[Before-and-after change records]

------

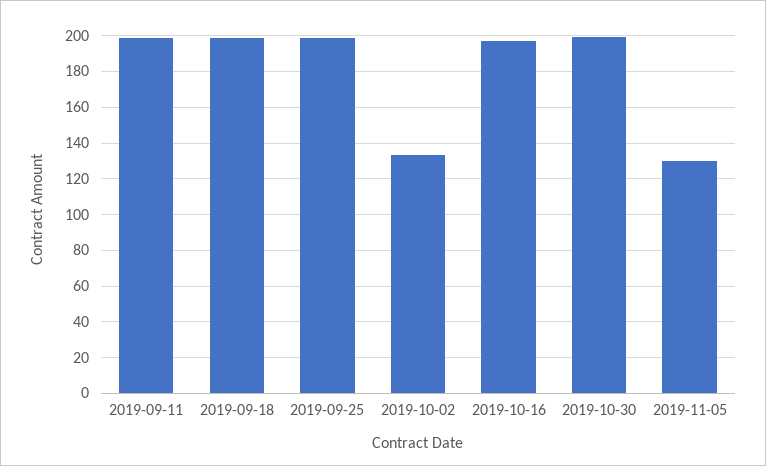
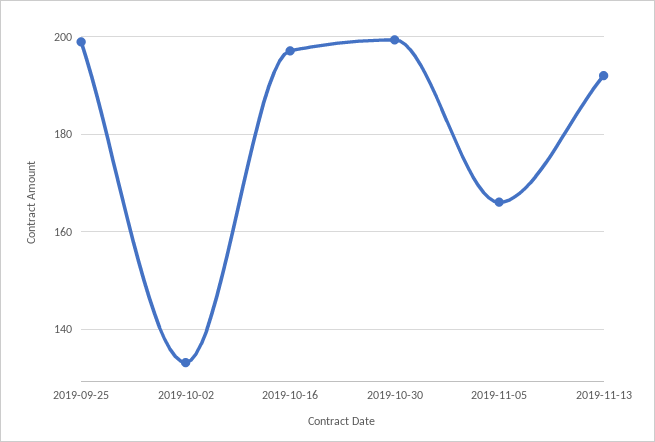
2019-09-11: 200 -> none
2019-09-18: 200 -> none
2019-11-05: 130 -> 166
2019-11-13: none -> 192

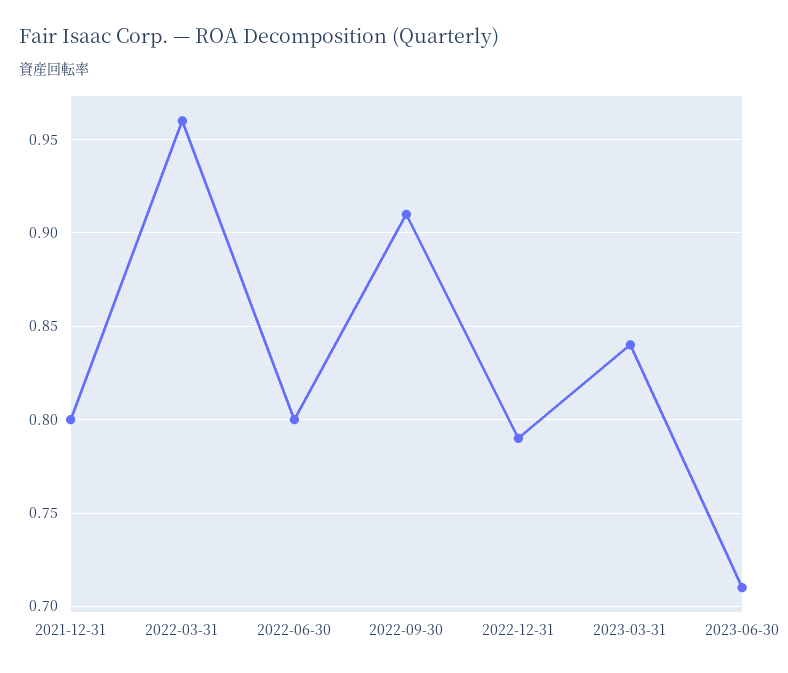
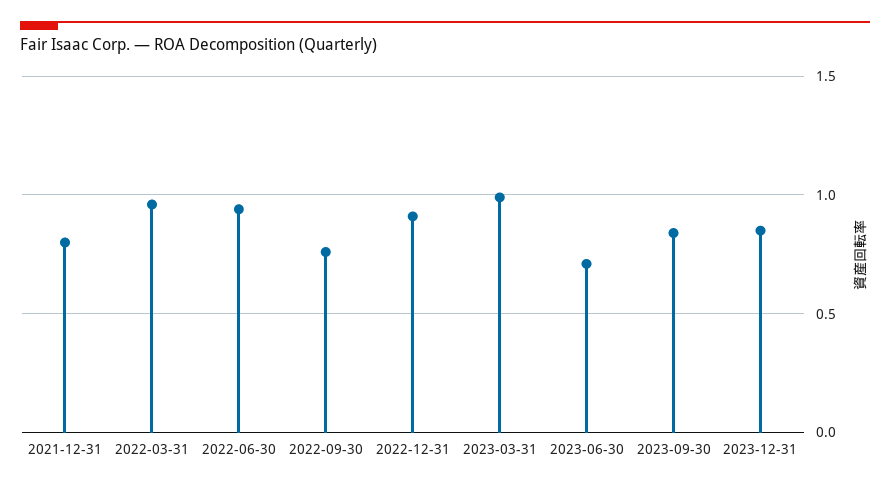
2022-06-30: 0.8 -> 0.95
2022-09-30: 0.91 -> 0.75
2022-12-31: 0.79 -> 0.9
2023-03-31: 0.84 -> 1
2023-09-30: none -> 0.85
2023-12-31: none -> 0.85

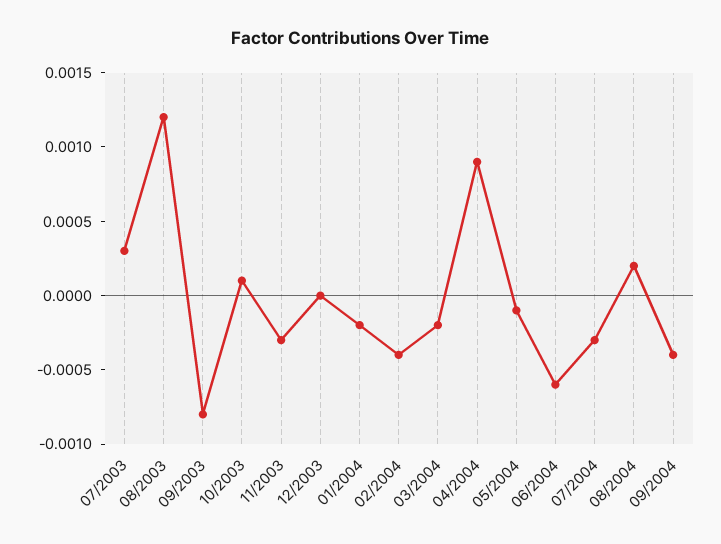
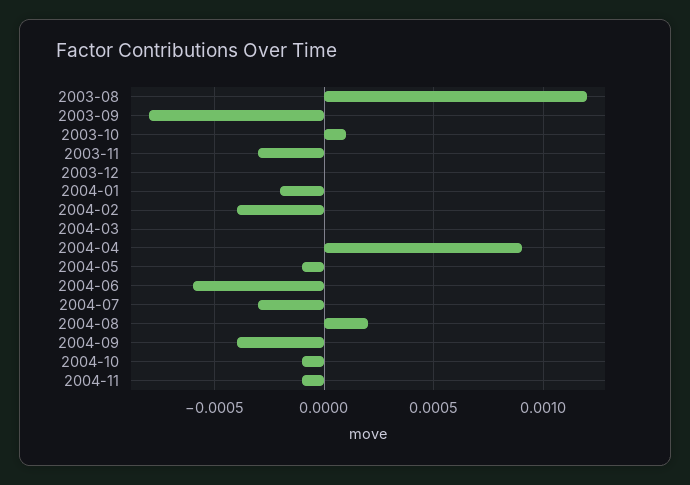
07/2003: 0.0003 -> none
03/2004: -0.0002 -> 0
2004-10: none -> -0.0001
2004-11: none -> -0.0001

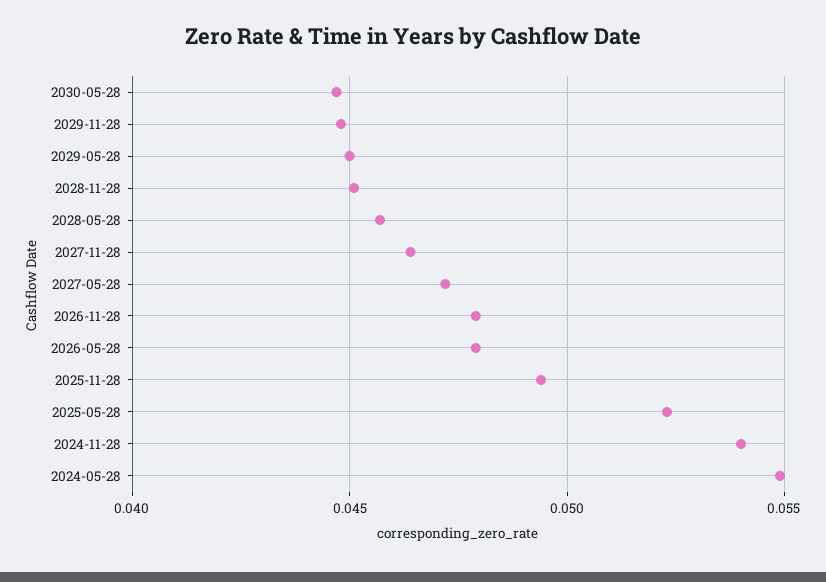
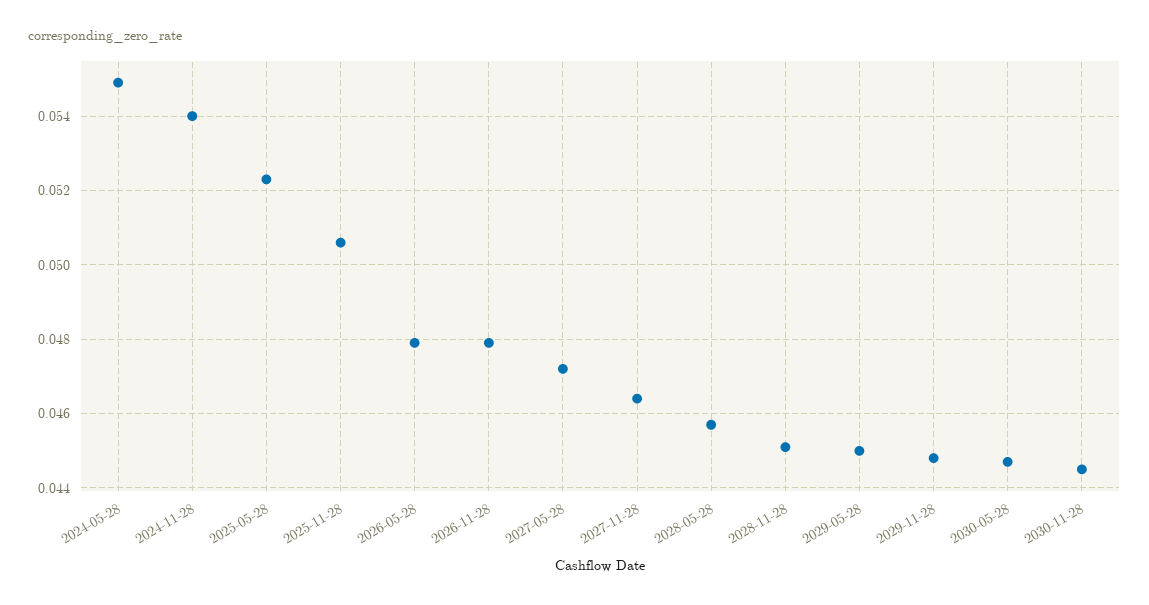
2025-11-28: 0.0495 -> 0.0505
2030-11-28: none -> 0.0445

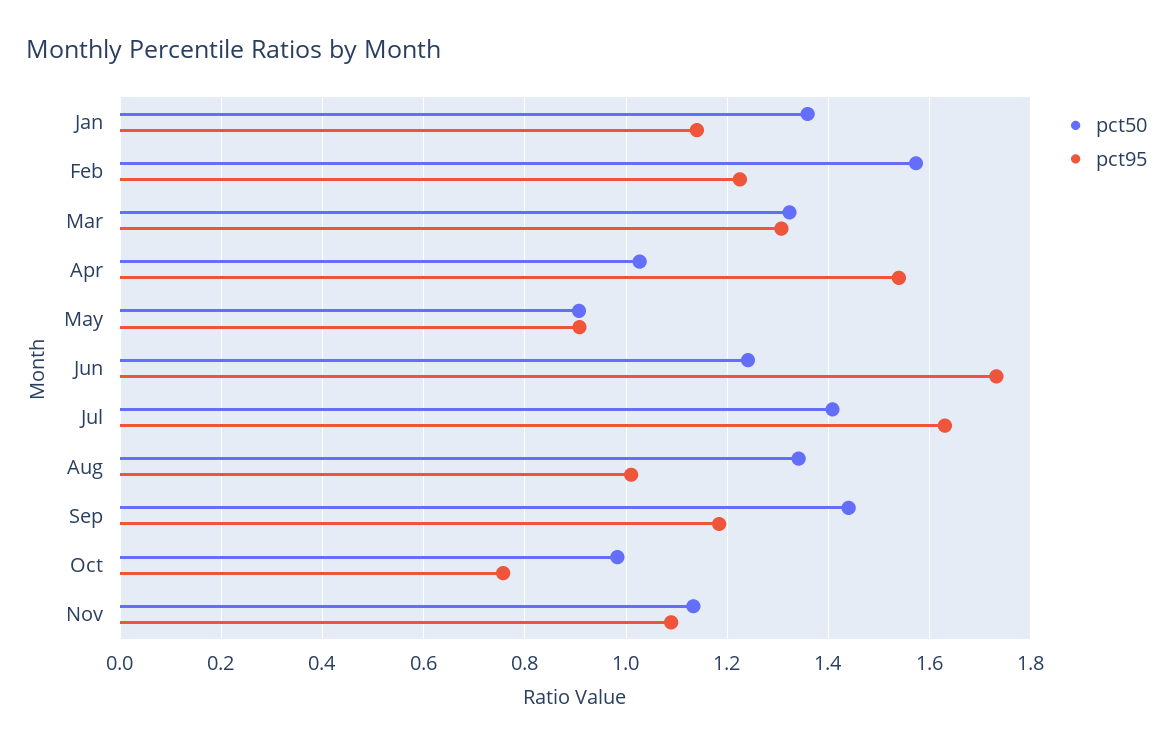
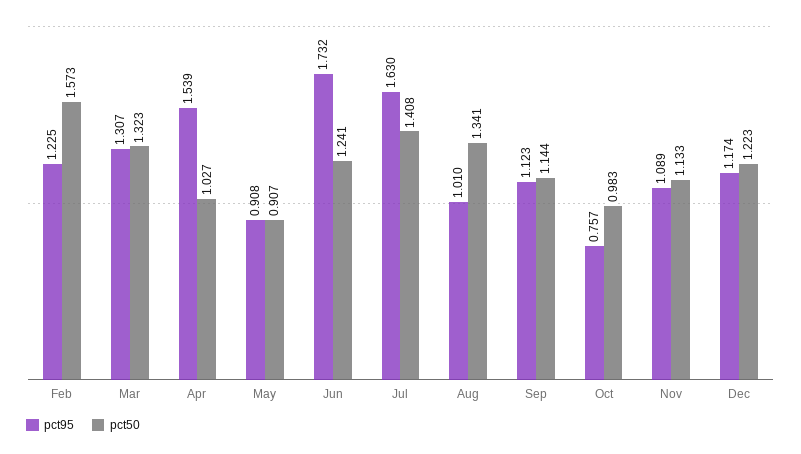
pct50, Jan: 1.36 -> none
pct95, Jan: 1.14 -> none
pct50, Sep: 1.44 -> 1.144
pct95, Sep: 1.18 -> 1.123
pct95, Dec: none -> 1.174
pct50, Dec: none -> 1.223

------

What you should do: Restate exactly, please, only the lines between the start of the data and the line containing "2030-11-28: none -> 0.0445", both ends included, skipping the pictures.

Answer:
2019-09-11: 200 -> none
2019-09-18: 200 -> none
2019-11-05: 130 -> 166
2019-11-13: none -> 192

2022-06-30: 0.8 -> 0.95
2022-09-30: 0.91 -> 0.75
2022-12-31: 0.79 -> 0.9
2023-03-31: 0.84 -> 1
2023-09-30: none -> 0.85
2023-12-31: none -> 0.85

07/2003: 0.0003 -> none
03/2004: -0.0002 -> 0
2004-10: none -> -0.0001
2004-11: none -> -0.0001

2025-11-28: 0.0495 -> 0.0505
2030-11-28: none -> 0.0445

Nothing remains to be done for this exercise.